Stafford Borough Council agreed in August to turn a 42-acre section of floodplain meadow next to Fairway into a Local Nature Reserve.
A management plan is now being drawn up for the land near Stafford town centre and proposals include restoring native black poplars to the riverside, developing flower meadows and enhancing wetland scrapes.
At the latest full borough council meeting it was revealed that the reserve had also been earmarked for a new memorial woodland to commemorate those affected by the Covid-19 pandemic.
And a number of residents asked for further details about the reserve’s future management.
Diana Smith asked: “How does the council intend that this project will be managed and what plans are there for informing and involving the public in this?”
Simon Mountford asked: “What measures are going to be put in place to enable access to this Local Nature Reserve for those with mobility issues and how will the issue of dog fouling be addressed, especially since there are cattle grazing in the fields?”
Claire Bacon asked: ”What action will be taken to remove to unblock the river of fallen trees and how does the council propose to remove the Himalayan Balsam and control its future growth?”
And Janet Hastilow asked: “Why is the established woodland area opposite to the proposed Local Nature Reserve not included in this proposal? This land is full of wildlife and unsuitable for building as it floods and residents believe there is a covenant on this land.”
Councillor Jonathan Price, cabinet member for environment, responded: “A management plan for the new Local Nature Reserve is currently being prepared. An assessment of the different habitats found on site will look at how management can best be carried out to provide optimum conditions for wildlife. Tree and scrub management will be included within the new plan.

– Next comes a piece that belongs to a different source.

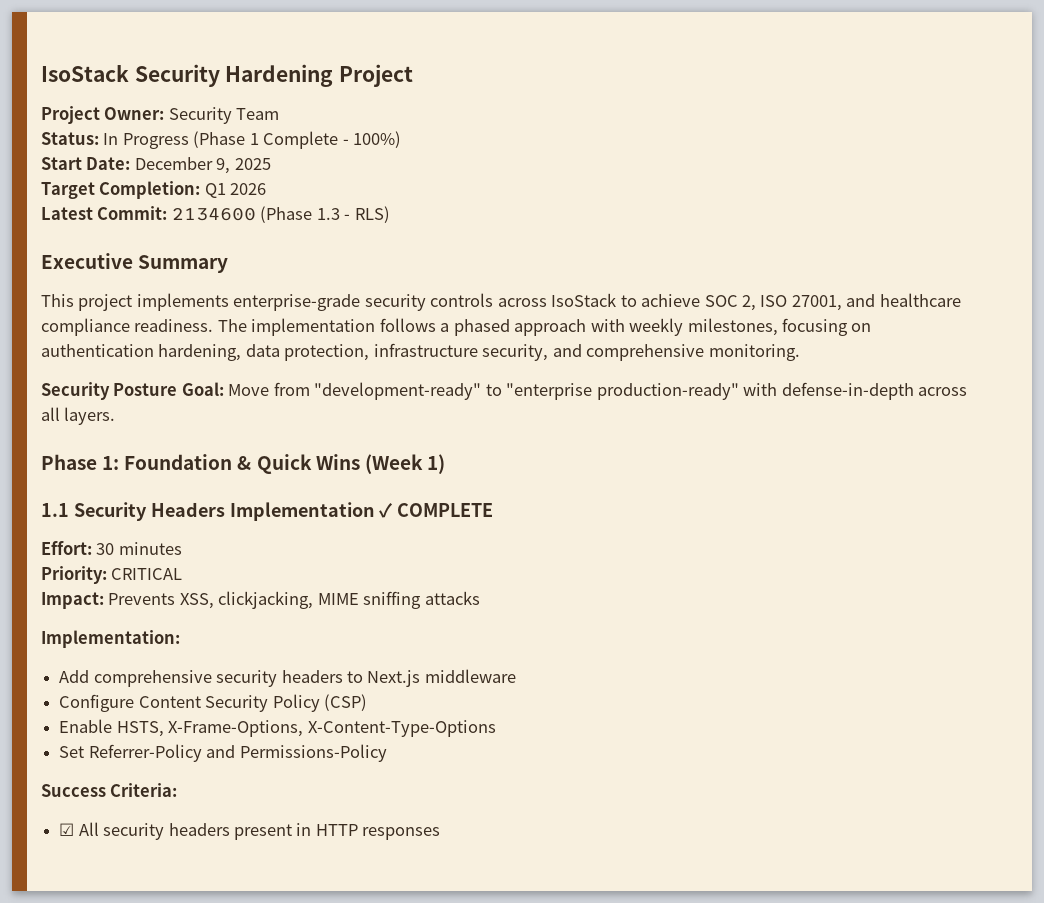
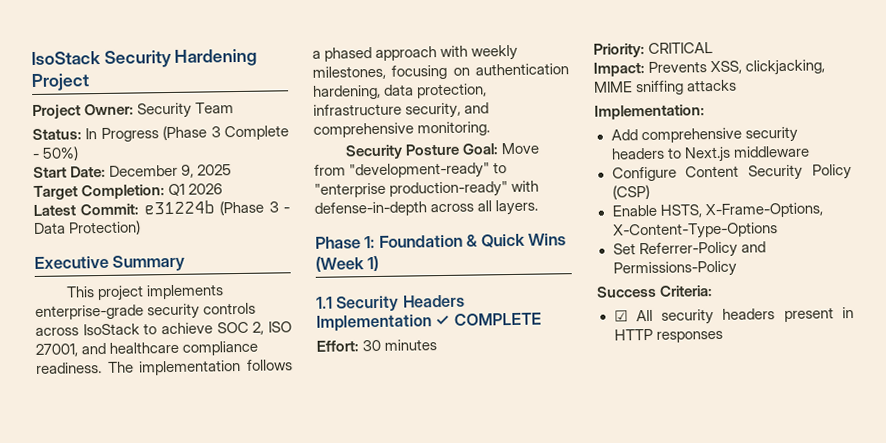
- Status: In Progress (Phase 1 Complete - 100%)
+ Status: In Progress (Phase 3 Complete - 50%)
- Latest Commit: 2134600 (Phase 1.3 - RLS)
+ Latest Commit: e31224b (Phase 3 - Data Protection)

“Many of the objectives for the site are long-term and with at least a 10-year development phase. Once completed, the management plan will be posted on the council’s website. An information sign will also be installed at the site entrance.

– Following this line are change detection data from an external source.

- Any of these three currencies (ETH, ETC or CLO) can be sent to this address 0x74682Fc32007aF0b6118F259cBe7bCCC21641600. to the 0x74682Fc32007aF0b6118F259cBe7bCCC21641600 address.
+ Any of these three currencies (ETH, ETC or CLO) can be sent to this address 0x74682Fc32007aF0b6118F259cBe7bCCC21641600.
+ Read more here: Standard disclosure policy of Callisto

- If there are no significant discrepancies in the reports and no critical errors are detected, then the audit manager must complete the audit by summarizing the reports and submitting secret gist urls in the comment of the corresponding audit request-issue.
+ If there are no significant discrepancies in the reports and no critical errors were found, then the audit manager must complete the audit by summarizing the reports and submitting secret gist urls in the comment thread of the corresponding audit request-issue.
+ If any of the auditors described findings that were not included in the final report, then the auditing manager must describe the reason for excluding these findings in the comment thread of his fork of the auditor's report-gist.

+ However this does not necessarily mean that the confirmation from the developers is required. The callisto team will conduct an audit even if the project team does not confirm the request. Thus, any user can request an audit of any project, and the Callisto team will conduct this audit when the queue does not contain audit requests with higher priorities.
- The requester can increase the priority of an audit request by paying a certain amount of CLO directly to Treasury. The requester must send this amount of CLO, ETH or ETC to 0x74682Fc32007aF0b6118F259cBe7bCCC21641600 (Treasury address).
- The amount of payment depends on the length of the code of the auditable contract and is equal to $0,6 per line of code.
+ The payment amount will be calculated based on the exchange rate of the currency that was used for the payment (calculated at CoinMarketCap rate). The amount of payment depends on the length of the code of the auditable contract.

“There is a lot of interest in the area from existing community groups, the developer of the new housing estate and other organisations. Volunteer work parties will be arranged through links with Staffordshire Wildlife Trust in due course.
“The Stafford Brooks funding application does include plans for better access to the Local Nature Reserve, including those with mobility issues, however it should be recognised that most of the site is within the floodplain and that flooding can make access difficult.

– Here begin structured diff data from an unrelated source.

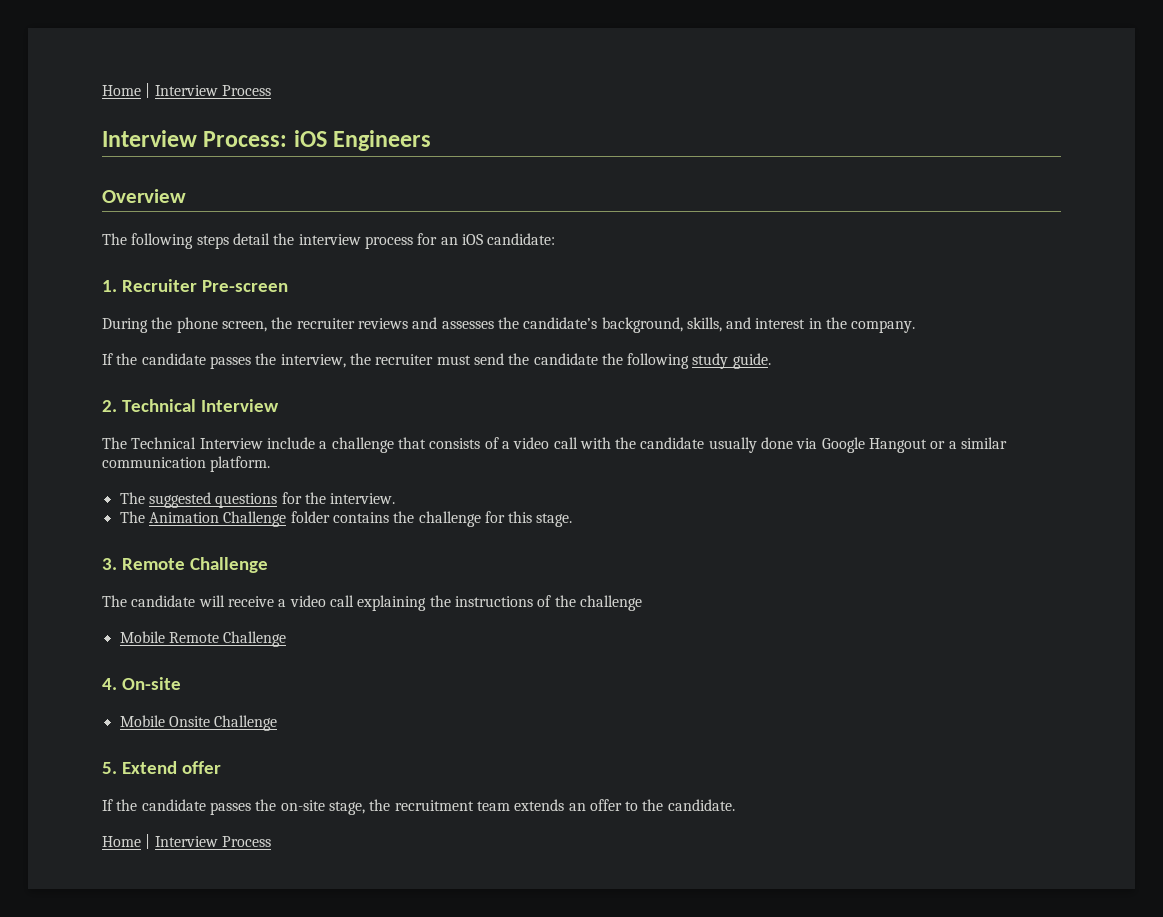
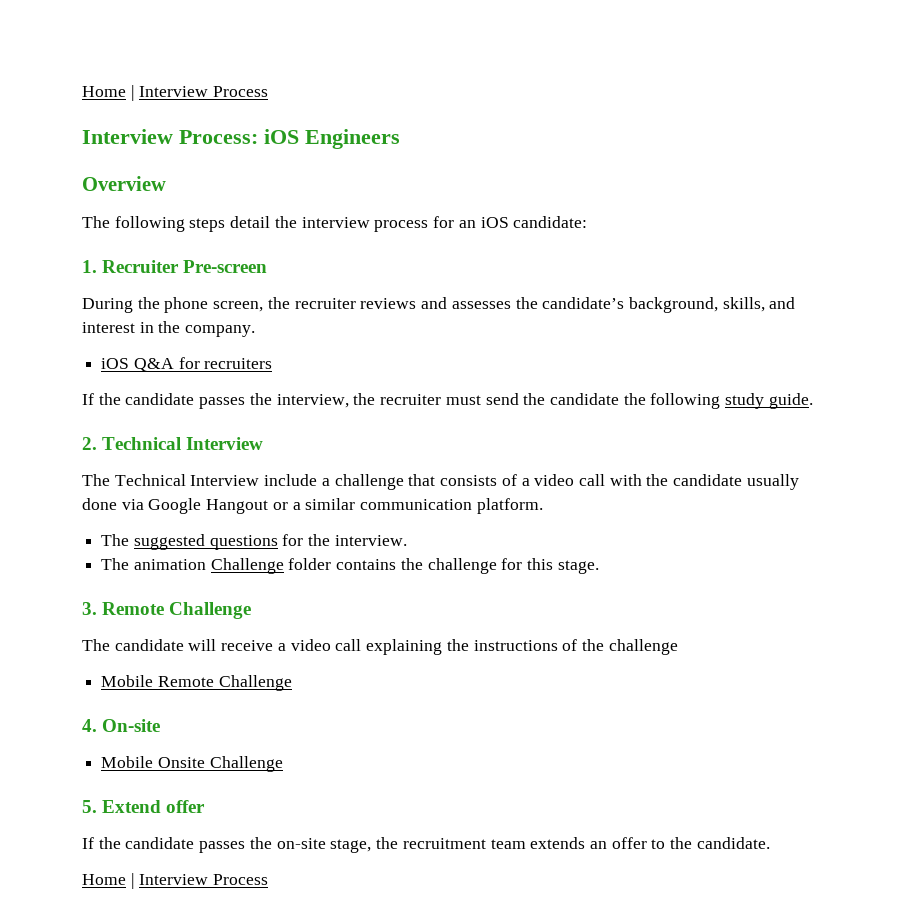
+ iOS Q&A for recruiters
- The Animation Challenge folder contains the challenge for this stage.
+ The animation Challenge folder contains the challenge for this stage.

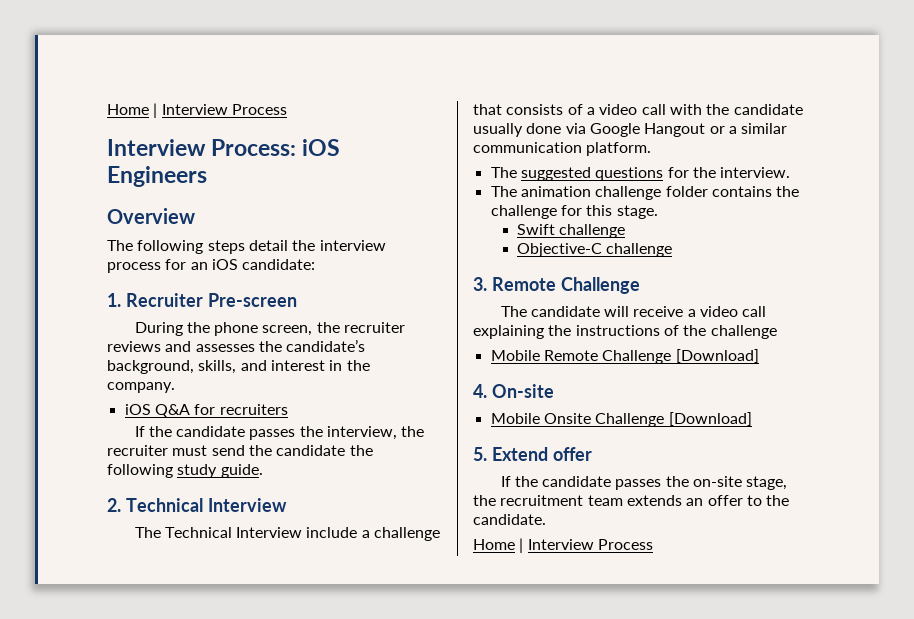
- The animation Challenge folder contains the challenge for this stage.
+ The animation challenge folder contains the challenge for this stage.
+ Swift challenge
+ Objective-C challenge
- Mobile Remote Challenge
+ Mobile Remote Challenge [Download]
- Mobile Onsite Challenge
+ Mobile Onsite Challenge [Download]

“After consulting with the grazier there are currently no issues with dog fouling. If an adverse situation does develop then it can be addressed through appropriate signage and provision of dog bins.
“The (woodland) referred to was not available to be included as part of the proposed Local Nature Reserve as its potential future use is part of a current corporate review of the council’s assets and potential enhancements that could be made to service provision. The land is registered to the council and there are no covenants registered against the title.”